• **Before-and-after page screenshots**
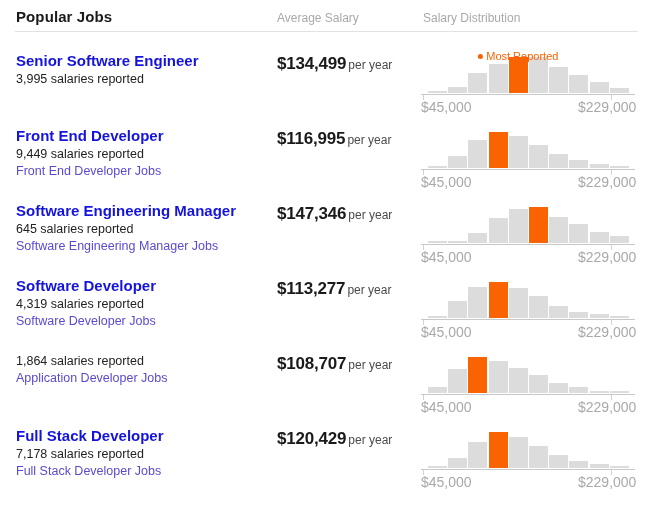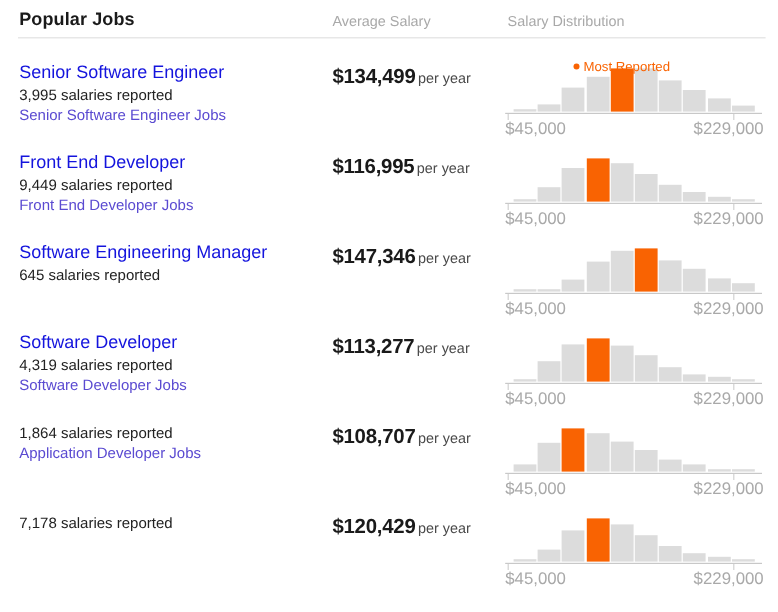"Senior Software Engineer" .job-title { font-weight: normal -> bold }
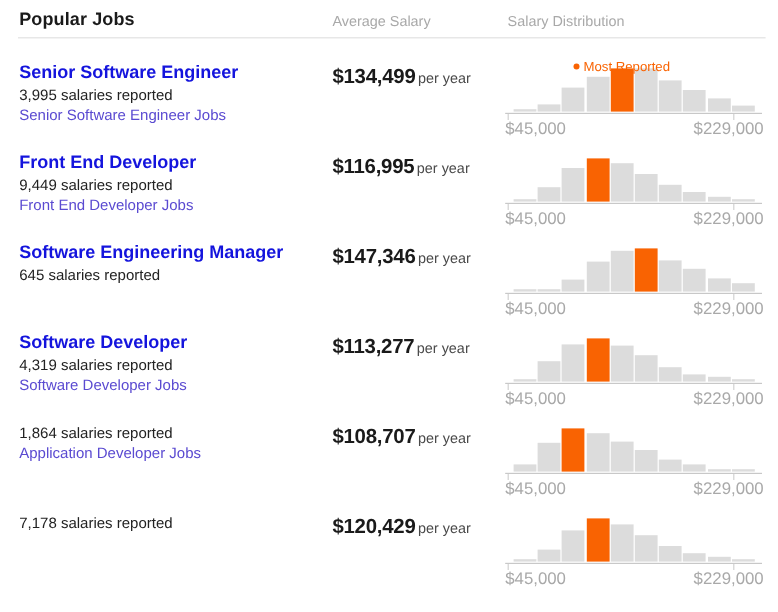"Senior Software Engineer Jobs" a.job-link { html: <a>Senior Software Engineer Jobs</a> -> none }
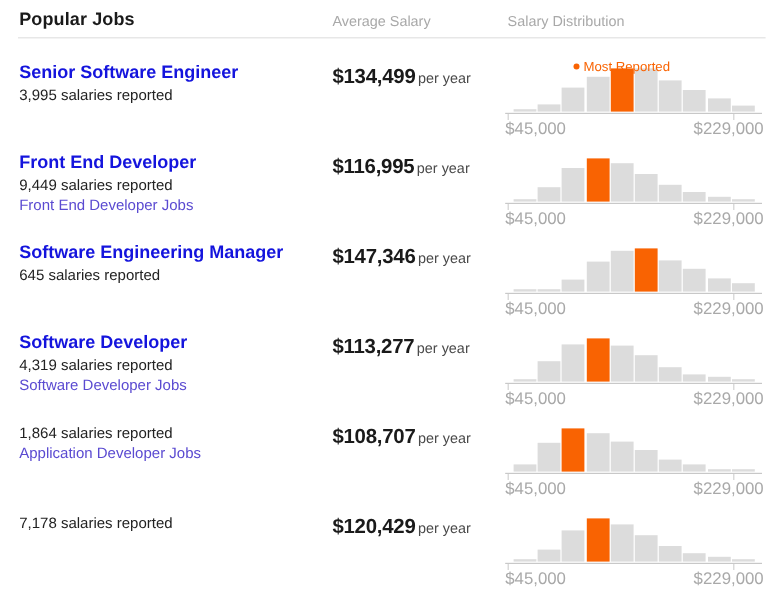"Software Engineering Manager Jobs" a.job-link { html: none -> <a>Software Engineering Manager Jobs</a> }
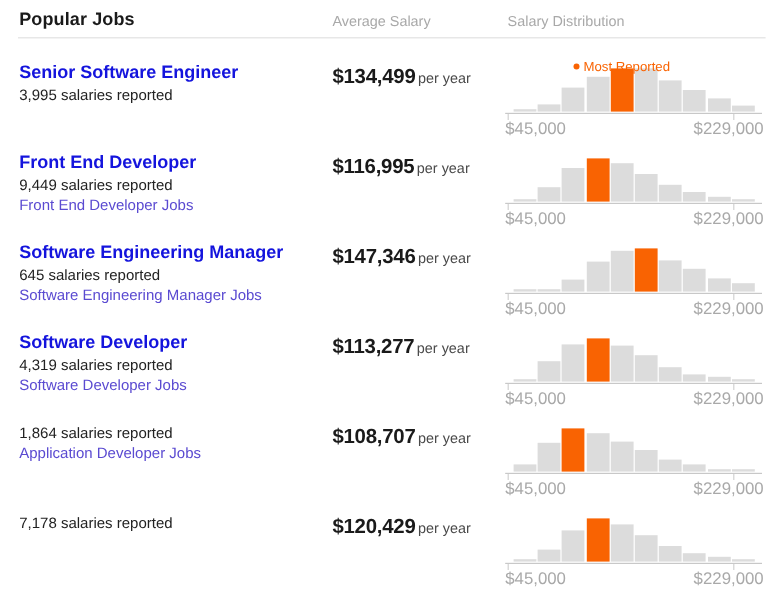"Full Stack Developer" a.job-title { html: none -> <a>Full Stack Developer</a> }
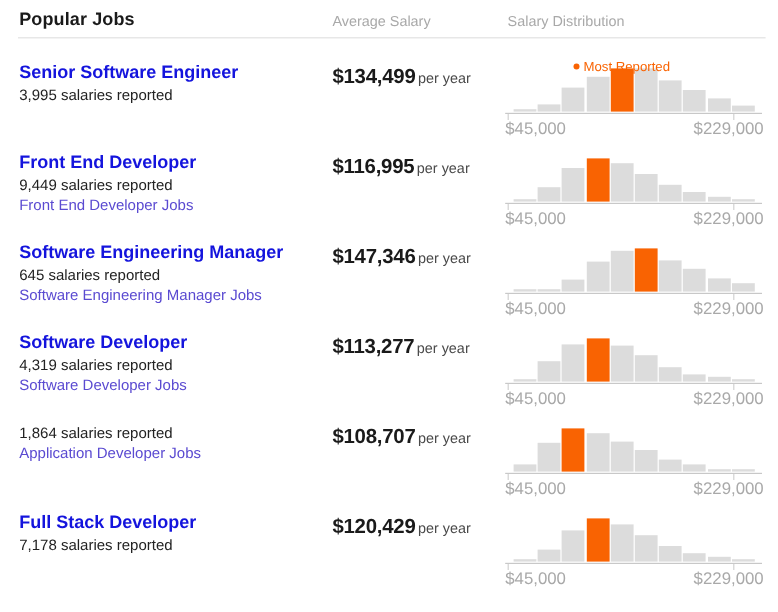"Full Stack Developer Jobs" a.job-link { html: none -> <a>Full Stack Developer Jobs</a> }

• **EXERCISE GOAL**
Line by line, write out the entries exactly, and leave the pictures out.

• **RESULT FOR THIS EXERCISE**
"Senior Software Engineer" .job-title { font-weight: normal -> bold }
"Senior Software Engineer Jobs" a.job-link { html: <a>Senior Software Engineer Jobs</a> -> none }
"Software Engineering Manager Jobs" a.job-link { html: none -> <a>Software Engineering Manager Jobs</a> }
"Full Stack Developer" a.job-title { html: none -> <a>Full Stack Developer</a> }
"Full Stack Developer Jobs" a.job-link { html: none -> <a>Full Stack Developer Jobs</a> }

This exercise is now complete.